Murray refrained from announcing his choice between Mathieu Garon and Jason LaBarbera until the last minute, because he thought it would make it harder for the Stars to prepare. When secrecy is one of your keys to goaltending, that's not a good sign.

Garon got the call -- and the challenge of 12 power plays -- and wound up with five goals against him. If it's any consolation to Garon, it was a tough night for goaltenders. Buffalo 6, N.Y. Islanders 4. N.Y. Rangers 5, Philadelphia 3. Minnesota 6, Calgary 3. Mighty Ducks 5, Chicago 3.

The real numbers won't be on the scoreboards. It will be with the turnstile count and the television ratings.

The Stars announced a sellout of 18,532, but there were noticeable pockets of empty seats at faceoff and most of them stayed empty. Still, they were excited and enthusiastic, without a hint of animosity.

"I thought the fans here were spectacular," Roenick said. "It was nice to see them come back and support the game."

Attendance wasn't the NHL's problem. It was low TV numbers that didn't allow rights fees to keep pace with salaries.
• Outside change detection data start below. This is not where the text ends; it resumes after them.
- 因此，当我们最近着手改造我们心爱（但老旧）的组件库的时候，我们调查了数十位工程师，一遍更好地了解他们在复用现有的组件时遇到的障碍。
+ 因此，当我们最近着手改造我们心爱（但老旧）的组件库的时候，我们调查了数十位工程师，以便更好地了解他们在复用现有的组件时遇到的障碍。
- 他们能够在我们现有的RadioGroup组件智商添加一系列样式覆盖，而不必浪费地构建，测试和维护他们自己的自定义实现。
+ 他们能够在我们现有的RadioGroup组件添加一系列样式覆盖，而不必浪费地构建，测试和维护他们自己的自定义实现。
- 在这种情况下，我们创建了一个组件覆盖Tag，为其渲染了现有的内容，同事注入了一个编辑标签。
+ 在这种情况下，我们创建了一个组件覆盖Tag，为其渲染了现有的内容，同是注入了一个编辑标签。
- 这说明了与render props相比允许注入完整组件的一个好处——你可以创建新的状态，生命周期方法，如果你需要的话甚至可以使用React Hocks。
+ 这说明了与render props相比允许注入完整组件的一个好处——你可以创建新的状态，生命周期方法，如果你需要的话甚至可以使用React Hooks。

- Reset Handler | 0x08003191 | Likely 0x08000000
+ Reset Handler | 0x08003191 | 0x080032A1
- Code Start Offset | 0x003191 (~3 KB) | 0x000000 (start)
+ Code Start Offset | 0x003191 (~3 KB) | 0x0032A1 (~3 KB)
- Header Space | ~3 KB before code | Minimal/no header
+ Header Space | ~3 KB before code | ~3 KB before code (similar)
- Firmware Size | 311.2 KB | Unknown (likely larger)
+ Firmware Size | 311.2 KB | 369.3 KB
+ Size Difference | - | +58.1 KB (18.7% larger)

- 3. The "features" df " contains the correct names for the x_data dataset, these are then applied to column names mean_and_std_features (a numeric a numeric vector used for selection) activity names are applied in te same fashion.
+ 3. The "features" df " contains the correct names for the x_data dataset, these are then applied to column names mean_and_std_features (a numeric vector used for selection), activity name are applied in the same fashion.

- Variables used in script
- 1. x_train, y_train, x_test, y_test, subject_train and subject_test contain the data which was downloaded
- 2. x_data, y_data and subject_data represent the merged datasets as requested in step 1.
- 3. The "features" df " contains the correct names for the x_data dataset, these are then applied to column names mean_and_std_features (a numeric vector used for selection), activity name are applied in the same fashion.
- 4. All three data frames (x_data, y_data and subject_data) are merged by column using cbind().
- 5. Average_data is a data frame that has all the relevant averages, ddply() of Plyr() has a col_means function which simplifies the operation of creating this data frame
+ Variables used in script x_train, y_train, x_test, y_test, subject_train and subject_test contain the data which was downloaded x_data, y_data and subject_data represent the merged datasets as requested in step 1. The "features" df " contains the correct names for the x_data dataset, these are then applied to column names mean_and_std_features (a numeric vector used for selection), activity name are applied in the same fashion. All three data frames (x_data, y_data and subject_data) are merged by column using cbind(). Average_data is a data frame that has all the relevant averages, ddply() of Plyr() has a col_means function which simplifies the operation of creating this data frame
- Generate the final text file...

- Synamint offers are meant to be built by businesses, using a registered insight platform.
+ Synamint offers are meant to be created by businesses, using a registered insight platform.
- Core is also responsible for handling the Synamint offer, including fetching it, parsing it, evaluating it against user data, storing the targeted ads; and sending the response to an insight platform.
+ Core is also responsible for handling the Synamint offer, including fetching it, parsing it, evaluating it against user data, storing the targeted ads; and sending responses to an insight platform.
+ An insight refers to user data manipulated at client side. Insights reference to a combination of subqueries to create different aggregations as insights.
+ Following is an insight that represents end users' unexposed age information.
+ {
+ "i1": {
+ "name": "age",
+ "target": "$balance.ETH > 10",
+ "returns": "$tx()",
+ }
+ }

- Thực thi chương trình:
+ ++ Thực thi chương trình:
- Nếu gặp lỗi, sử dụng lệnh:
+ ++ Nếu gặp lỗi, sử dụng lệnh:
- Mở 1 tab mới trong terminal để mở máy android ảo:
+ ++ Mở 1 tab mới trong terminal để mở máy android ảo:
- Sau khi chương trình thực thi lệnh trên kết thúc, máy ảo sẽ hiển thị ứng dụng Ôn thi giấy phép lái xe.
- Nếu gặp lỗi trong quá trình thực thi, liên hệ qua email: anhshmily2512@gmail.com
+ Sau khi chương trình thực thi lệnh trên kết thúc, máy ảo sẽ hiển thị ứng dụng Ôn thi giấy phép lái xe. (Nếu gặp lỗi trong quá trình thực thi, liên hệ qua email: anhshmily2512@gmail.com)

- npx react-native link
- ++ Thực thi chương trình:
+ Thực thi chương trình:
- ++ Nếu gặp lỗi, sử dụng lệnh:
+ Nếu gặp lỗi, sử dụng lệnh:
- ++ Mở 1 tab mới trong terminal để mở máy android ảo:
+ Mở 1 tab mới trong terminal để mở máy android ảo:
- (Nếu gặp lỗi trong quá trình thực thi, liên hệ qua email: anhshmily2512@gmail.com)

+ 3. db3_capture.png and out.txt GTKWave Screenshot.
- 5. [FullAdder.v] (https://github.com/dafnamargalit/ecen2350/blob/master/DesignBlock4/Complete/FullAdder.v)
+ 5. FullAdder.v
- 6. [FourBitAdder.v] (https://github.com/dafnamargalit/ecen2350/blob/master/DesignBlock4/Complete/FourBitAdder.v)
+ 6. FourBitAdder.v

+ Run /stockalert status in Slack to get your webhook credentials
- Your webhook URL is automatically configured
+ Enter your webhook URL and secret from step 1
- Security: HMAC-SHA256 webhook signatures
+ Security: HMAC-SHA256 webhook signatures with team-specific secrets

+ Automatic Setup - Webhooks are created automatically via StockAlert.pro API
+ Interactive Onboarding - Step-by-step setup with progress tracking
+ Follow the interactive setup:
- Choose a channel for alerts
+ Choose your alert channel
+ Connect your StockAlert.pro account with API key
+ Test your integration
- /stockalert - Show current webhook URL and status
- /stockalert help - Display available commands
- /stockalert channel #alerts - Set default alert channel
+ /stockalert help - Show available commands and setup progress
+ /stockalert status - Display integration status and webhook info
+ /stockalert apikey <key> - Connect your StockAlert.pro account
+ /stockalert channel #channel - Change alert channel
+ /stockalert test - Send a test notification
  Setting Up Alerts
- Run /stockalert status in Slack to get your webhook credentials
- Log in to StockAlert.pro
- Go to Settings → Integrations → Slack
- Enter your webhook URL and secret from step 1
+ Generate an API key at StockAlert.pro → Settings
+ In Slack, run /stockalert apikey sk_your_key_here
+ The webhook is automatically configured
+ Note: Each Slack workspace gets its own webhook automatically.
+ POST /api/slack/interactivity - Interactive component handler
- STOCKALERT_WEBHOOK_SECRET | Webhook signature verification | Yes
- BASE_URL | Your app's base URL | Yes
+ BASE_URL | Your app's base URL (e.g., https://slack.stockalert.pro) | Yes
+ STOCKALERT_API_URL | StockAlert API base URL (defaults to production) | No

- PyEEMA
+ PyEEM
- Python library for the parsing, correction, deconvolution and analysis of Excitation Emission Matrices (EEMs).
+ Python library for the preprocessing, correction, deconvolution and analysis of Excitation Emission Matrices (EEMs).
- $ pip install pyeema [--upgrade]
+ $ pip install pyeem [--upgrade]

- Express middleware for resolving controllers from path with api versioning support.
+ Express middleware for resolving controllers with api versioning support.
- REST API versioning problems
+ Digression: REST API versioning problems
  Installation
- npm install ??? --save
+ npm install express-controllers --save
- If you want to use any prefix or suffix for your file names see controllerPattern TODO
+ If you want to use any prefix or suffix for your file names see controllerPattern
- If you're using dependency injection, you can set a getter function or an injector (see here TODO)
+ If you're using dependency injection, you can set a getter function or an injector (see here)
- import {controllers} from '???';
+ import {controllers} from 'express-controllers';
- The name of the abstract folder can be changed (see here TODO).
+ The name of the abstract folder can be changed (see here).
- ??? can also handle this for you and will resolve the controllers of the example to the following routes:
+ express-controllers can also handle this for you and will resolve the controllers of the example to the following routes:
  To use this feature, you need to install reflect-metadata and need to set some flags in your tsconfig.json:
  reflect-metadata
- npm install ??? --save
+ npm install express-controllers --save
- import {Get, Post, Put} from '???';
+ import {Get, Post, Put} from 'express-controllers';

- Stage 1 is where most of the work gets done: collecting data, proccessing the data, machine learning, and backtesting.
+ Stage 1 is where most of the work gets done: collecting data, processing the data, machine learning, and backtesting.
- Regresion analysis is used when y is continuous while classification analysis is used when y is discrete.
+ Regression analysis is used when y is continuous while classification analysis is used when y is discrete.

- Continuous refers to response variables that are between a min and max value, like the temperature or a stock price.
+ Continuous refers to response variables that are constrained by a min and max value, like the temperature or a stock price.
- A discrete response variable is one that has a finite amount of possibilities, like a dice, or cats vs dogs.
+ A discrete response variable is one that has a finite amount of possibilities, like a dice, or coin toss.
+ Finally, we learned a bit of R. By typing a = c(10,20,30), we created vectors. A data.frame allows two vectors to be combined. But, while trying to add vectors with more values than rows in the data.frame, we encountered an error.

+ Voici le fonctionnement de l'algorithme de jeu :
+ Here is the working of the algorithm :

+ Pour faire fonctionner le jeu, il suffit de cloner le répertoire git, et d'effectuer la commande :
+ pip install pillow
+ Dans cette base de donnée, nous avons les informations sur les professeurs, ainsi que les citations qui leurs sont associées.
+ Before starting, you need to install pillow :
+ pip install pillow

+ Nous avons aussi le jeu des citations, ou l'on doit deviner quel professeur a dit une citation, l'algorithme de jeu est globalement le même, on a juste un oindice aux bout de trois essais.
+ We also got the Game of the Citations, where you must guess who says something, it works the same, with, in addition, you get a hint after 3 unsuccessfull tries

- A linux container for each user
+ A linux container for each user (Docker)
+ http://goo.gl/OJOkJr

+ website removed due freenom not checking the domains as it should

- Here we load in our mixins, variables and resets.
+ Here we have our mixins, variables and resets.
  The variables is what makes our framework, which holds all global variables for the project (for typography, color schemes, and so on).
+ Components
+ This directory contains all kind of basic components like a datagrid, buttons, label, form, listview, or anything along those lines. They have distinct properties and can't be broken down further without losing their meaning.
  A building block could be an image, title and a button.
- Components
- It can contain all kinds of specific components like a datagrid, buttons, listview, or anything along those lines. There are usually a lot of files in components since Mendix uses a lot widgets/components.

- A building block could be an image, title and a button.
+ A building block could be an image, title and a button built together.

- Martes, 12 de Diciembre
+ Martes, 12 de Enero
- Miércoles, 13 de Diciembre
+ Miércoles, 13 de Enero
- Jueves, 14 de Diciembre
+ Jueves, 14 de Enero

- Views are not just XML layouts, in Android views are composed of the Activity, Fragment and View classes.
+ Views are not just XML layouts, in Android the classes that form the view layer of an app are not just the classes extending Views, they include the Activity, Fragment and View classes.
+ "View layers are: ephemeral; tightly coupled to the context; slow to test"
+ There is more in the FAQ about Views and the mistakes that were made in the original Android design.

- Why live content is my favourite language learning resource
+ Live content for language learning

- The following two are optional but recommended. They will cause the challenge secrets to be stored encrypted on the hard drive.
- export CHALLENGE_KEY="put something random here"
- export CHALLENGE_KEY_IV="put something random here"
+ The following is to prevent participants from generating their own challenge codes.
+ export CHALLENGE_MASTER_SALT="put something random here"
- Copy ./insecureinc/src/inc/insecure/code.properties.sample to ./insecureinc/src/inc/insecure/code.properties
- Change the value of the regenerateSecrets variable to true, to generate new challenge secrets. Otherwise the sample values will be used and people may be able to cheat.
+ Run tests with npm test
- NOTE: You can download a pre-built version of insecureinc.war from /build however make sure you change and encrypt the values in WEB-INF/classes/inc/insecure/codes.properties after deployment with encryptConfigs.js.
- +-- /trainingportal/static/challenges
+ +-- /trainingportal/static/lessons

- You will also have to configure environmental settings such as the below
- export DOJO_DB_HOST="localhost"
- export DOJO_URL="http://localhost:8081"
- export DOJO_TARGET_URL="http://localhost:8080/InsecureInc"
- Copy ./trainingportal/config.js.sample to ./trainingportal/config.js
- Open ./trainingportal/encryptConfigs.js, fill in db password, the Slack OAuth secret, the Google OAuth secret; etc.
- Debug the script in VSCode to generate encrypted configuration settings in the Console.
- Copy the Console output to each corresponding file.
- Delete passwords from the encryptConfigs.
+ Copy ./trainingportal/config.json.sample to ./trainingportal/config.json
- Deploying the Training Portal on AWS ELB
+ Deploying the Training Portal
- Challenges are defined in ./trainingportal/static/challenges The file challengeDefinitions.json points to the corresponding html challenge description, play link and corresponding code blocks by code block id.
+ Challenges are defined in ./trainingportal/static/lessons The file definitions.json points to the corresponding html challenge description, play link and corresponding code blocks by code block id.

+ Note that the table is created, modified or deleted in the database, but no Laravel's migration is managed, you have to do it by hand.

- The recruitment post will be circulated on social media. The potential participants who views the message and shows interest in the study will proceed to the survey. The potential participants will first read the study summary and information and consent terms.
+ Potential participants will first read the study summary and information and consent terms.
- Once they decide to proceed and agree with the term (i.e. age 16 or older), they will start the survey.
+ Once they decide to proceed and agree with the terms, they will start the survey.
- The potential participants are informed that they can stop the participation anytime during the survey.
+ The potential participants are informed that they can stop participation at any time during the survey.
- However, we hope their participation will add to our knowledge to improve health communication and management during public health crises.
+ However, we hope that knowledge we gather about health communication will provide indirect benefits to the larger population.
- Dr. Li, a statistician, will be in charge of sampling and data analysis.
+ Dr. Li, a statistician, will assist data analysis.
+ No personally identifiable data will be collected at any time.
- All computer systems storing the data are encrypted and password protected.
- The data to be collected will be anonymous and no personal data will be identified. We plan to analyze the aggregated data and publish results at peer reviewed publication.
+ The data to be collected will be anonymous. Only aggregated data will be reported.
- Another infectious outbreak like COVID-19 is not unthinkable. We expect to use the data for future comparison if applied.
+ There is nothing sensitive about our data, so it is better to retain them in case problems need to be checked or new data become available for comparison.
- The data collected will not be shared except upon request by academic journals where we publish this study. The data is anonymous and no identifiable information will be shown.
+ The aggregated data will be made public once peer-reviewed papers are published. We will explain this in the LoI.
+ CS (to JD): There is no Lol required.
So now it's about retaining core fans with a faster-paced game.

The problem with the rule changes is that the same geniuses who brought you the pointless 1994 lockout on the heels of the NHL's breakthrough season are still running things.

That hasn't changed. But neither has the hockey culture.

Roenick actually liked the five stitches he needed for a cut over his eye Wednesday night.

"It feels good," Roenick said. "I feel like a hockey player again."